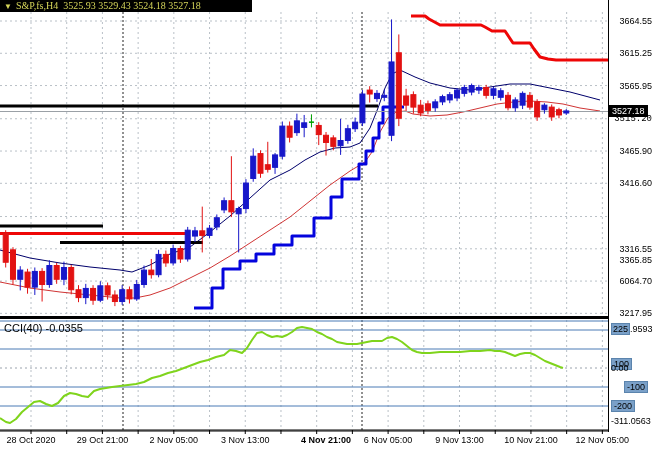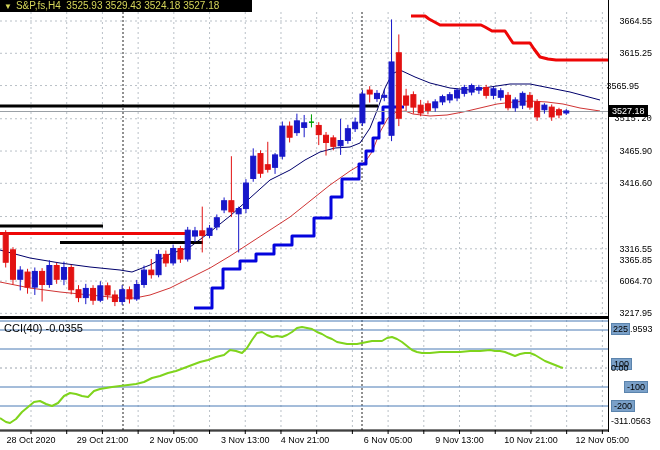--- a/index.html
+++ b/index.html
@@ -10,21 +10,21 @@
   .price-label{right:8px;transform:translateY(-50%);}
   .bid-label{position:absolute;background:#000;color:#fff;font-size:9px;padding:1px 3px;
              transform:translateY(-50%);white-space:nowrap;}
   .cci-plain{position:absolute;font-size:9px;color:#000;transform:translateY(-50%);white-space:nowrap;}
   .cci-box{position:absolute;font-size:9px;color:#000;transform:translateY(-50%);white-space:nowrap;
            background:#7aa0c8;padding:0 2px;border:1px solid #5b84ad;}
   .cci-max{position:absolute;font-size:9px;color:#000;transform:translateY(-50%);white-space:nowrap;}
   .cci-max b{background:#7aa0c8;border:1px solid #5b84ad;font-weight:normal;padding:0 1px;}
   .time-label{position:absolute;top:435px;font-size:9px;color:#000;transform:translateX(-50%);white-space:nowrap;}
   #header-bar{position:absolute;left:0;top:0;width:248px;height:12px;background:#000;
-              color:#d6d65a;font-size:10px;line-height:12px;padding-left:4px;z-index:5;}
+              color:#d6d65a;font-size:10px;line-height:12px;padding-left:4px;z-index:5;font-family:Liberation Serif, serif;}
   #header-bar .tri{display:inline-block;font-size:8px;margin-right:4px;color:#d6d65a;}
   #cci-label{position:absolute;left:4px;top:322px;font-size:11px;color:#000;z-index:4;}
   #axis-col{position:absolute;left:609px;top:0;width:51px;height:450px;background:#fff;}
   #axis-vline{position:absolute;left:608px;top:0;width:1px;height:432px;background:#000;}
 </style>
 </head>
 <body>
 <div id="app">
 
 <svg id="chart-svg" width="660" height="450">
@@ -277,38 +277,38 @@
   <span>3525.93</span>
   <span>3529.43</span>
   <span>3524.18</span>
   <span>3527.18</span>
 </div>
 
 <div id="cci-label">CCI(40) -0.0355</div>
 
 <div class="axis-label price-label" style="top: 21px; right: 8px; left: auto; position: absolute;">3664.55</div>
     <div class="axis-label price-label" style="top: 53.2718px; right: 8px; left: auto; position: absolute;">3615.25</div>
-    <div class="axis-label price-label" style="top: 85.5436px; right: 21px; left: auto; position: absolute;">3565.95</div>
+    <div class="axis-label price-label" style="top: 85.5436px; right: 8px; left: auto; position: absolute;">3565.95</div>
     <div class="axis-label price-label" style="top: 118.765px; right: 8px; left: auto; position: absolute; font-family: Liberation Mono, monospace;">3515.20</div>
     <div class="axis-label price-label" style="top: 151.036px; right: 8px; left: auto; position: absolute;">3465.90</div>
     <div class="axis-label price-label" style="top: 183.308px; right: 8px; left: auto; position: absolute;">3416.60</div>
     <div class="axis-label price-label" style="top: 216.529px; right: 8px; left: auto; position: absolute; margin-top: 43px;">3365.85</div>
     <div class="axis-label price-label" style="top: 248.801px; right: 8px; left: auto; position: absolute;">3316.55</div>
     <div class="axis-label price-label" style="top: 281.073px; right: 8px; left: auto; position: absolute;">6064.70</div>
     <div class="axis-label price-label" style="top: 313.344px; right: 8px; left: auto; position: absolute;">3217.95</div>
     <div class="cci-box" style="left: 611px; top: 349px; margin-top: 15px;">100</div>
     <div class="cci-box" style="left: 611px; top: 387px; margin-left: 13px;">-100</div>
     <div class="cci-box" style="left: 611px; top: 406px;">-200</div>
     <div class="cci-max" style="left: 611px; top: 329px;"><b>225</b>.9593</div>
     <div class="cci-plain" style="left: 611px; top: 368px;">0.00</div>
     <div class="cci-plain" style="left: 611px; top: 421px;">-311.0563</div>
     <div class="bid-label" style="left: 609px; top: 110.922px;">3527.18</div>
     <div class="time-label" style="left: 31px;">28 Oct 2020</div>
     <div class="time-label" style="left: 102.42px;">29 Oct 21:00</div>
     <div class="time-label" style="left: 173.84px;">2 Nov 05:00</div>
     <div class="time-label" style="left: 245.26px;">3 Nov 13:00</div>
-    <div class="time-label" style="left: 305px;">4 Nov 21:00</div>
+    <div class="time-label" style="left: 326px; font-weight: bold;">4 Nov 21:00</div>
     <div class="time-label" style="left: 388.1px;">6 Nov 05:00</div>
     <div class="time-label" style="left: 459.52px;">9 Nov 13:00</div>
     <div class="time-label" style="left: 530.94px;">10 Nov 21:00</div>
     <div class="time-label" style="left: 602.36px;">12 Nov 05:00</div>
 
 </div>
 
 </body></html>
+ + +
About this task: Return every record exactly, without the pictures.

Answer box:
--- a/index.html
+++ b/index.html
@@ -10,21 +10,21 @@
   .price-label{right:8px;transform:translateY(-50%);}
   .bid-label{position:absolute;background:#000;color:#fff;font-size:9px;padding:1px 3px;
              transform:translateY(-50%);white-space:nowrap;}
   .cci-plain{position:absolute;font-size:9px;color:#000;transform:translateY(-50%);white-space:nowrap;}
   .cci-box{position:absolute;font-size:9px;color:#000;transform:translateY(-50%);white-space:nowrap;
            background:#7aa0c8;padding:0 2px;border:1px solid #5b84ad;}
   .cci-max{position:absolute;font-size:9px;color:#000;transform:translateY(-50%);white-space:nowrap;}
   .cci-max b{background:#7aa0c8;border:1px solid #5b84ad;font-weight:normal;padding:0 1px;}
   .time-label{position:absolute;top:435px;font-size:9px;color:#000;transform:translateX(-50%);white-space:nowrap;}
   #header-bar{position:absolute;left:0;top:0;width:248px;height:12px;background:#000;
-              color:#d6d65a;font-size:10px;line-height:12px;padding-left:4px;z-index:5;}
+              color:#d6d65a;font-size:10px;line-height:12px;padding-left:4px;z-index:5;font-family:Liberation Serif, serif;}
   #header-bar .tri{display:inline-block;font-size:8px;margin-right:4px;color:#d6d65a;}
   #cci-label{position:absolute;left:4px;top:322px;font-size:11px;color:#000;z-index:4;}
   #axis-col{position:absolute;left:609px;top:0;width:51px;height:450px;background:#fff;}
   #axis-vline{position:absolute;left:608px;top:0;width:1px;height:432px;background:#000;}
 </style>
 </head>
 <body>
 <div id="app">
 
 <svg id="chart-svg" width="660" height="450">
@@ -277,38 +277,38 @@
   <span>3525.93</span>
   <span>3529.43</span>
   <span>3524.18</span>
   <span>3527.18</span>
 </div>
 
 <div id="cci-label">CCI(40) -0.0355</div>
 
 <div class="axis-label price-label" style="top: 21px; right: 8px; left: auto; position: absolute;">3664.55</div>
     <div class="axis-label price-label" style="top: 53.2718px; right: 8px; left: auto; position: absolute;">3615.25</div>
-    <div class="axis-label price-label" style="top: 85.5436px; right: 21px; left: auto; position: absolute;">3565.95</div>
+    <div class="axis-label price-label" style="top: 85.5436px; right: 8px; left: auto; position: absolute;">3565.95</div>
     <div class="axis-label price-label" style="top: 118.765px; right: 8px; left: auto; position: absolute; font-family: Liberation Mono, monospace;">3515.20</div>
     <div class="axis-label price-label" style="top: 151.036px; right: 8px; left: auto; position: absolute;">3465.90</div>
     <div class="axis-label price-label" style="top: 183.308px; right: 8px; left: auto; position: absolute;">3416.60</div>
     <div class="axis-label price-label" style="top: 216.529px; right: 8px; left: auto; position: absolute; margin-top: 43px;">3365.85</div>
     <div class="axis-label price-label" style="top: 248.801px; right: 8px; left: auto; position: absolute;">3316.55</div>
     <div class="axis-label price-label" style="top: 281.073px; right: 8px; left: auto; position: absolute;">6064.70</div>
     <div class="axis-label price-label" style="top: 313.344px; right: 8px; left: auto; position: absolute;">3217.95</div>
     <div class="cci-box" style="left: 611px; top: 349px; margin-top: 15px;">100</div>
     <div class="cci-box" style="left: 611px; top: 387px; margin-left: 13px;">-100</div>
     <div class="cci-box" style="left: 611px; top: 406px;">-200</div>
     <div class="cci-max" style="left: 611px; top: 329px;"><b>225</b>.9593</div>
     <div class="cci-plain" style="left: 611px; top: 368px;">0.00</div>
     <div class="cci-plain" style="left: 611px; top: 421px;">-311.0563</div>
     <div class="bid-label" style="left: 609px; top: 110.922px;">3527.18</div>
     <div class="time-label" style="left: 31px;">28 Oct 2020</div>
     <div class="time-label" style="left: 102.42px;">29 Oct 21:00</div>
     <div class="time-label" style="left: 173.84px;">2 Nov 05:00</div>
     <div class="time-label" style="left: 245.26px;">3 Nov 13:00</div>
-    <div class="time-label" style="left: 305px;">4 Nov 21:00</div>
+    <div class="time-label" style="left: 326px; font-weight: bold;">4 Nov 21:00</div>
     <div class="time-label" style="left: 388.1px;">6 Nov 05:00</div>
     <div class="time-label" style="left: 459.52px;">9 Nov 13:00</div>
     <div class="time-label" style="left: 530.94px;">10 Nov 21:00</div>
     <div class="time-label" style="left: 602.36px;">12 Nov 05:00</div>
 
 </div>
 
 </body></html>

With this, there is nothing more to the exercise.